Start of Supplied data
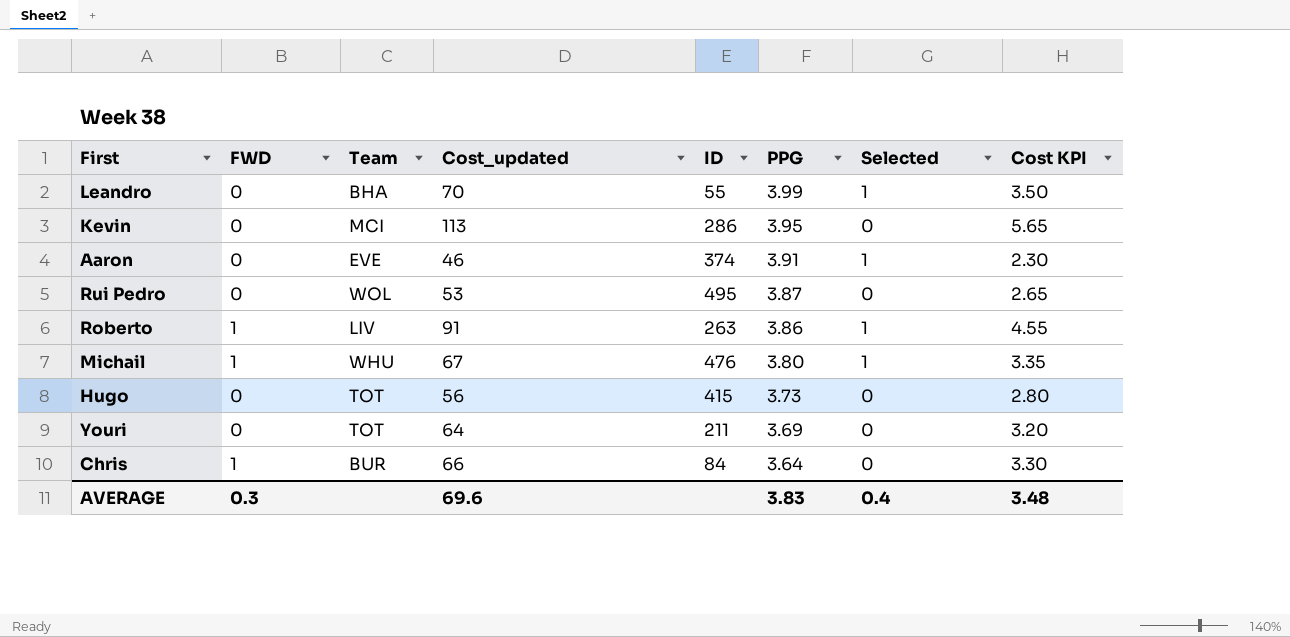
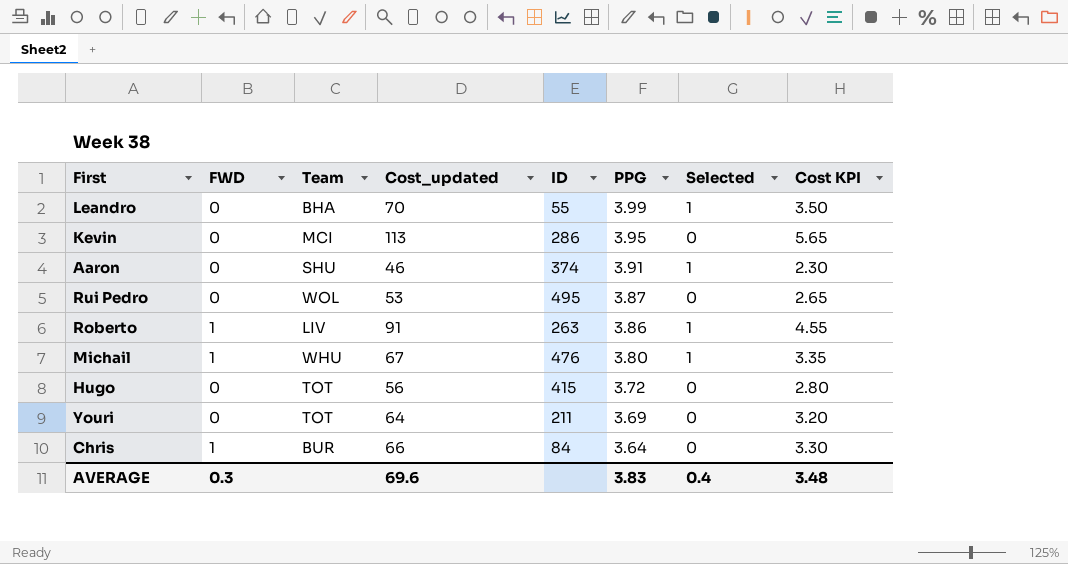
Aaron | Team: EVE -> SHU
Hugo | PPG: 3.73 -> 3.72

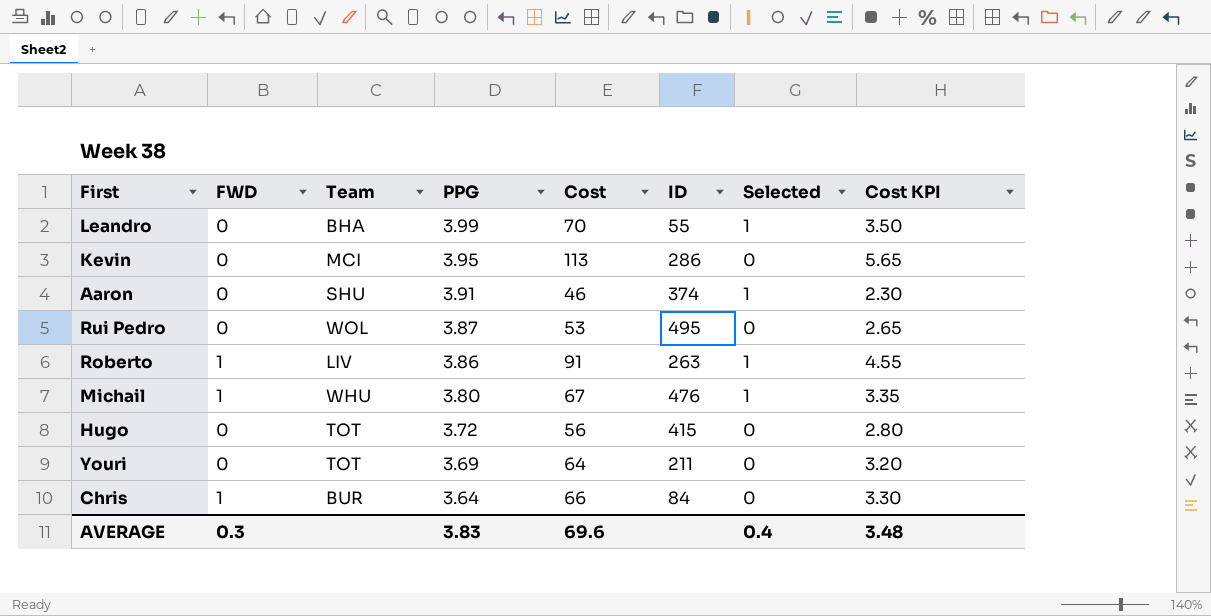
column PPG | position: 6 -> 4
column name: Cost_updated -> Cost

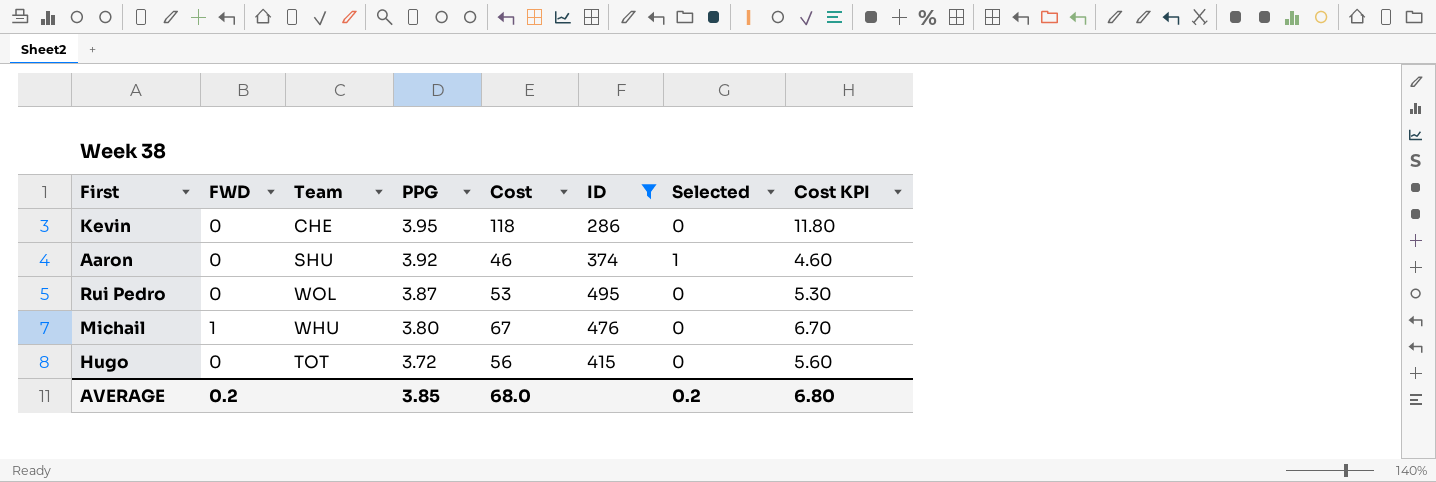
filter: none -> ID >= 286
column Cost KPI | formula: [Cost] * 0.05 -> [Cost] * 0.1
Kevin | Team: MCI -> CHE
Kevin | Cost: 113 -> 118
Aaron | PPG: 3.91 -> 3.92
Michail | Selected: 1 -> 0
AVERAGE | FWD: 0.3 -> 0.2
AVERAGE | PPG: 3.83 -> 3.85
AVERAGE | Cost: 69.6 -> 68.0
AVERAGE | Selected: 0.4 -> 0.2
AVERAGE | Cost KPI: 3.48 -> 6.80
End of Supplied data
What the task asks ▸ Each line above that contains the word "Cost" should be copied.

Expected answer ▸
column name: Cost_updated -> Cost
column Cost KPI | formula: [Cost] * 0.05 -> [Cost] * 0.1
Kevin | Cost: 113 -> 118
AVERAGE | Cost: 69.6 -> 68.0
AVERAGE | Cost KPI: 3.48 -> 6.80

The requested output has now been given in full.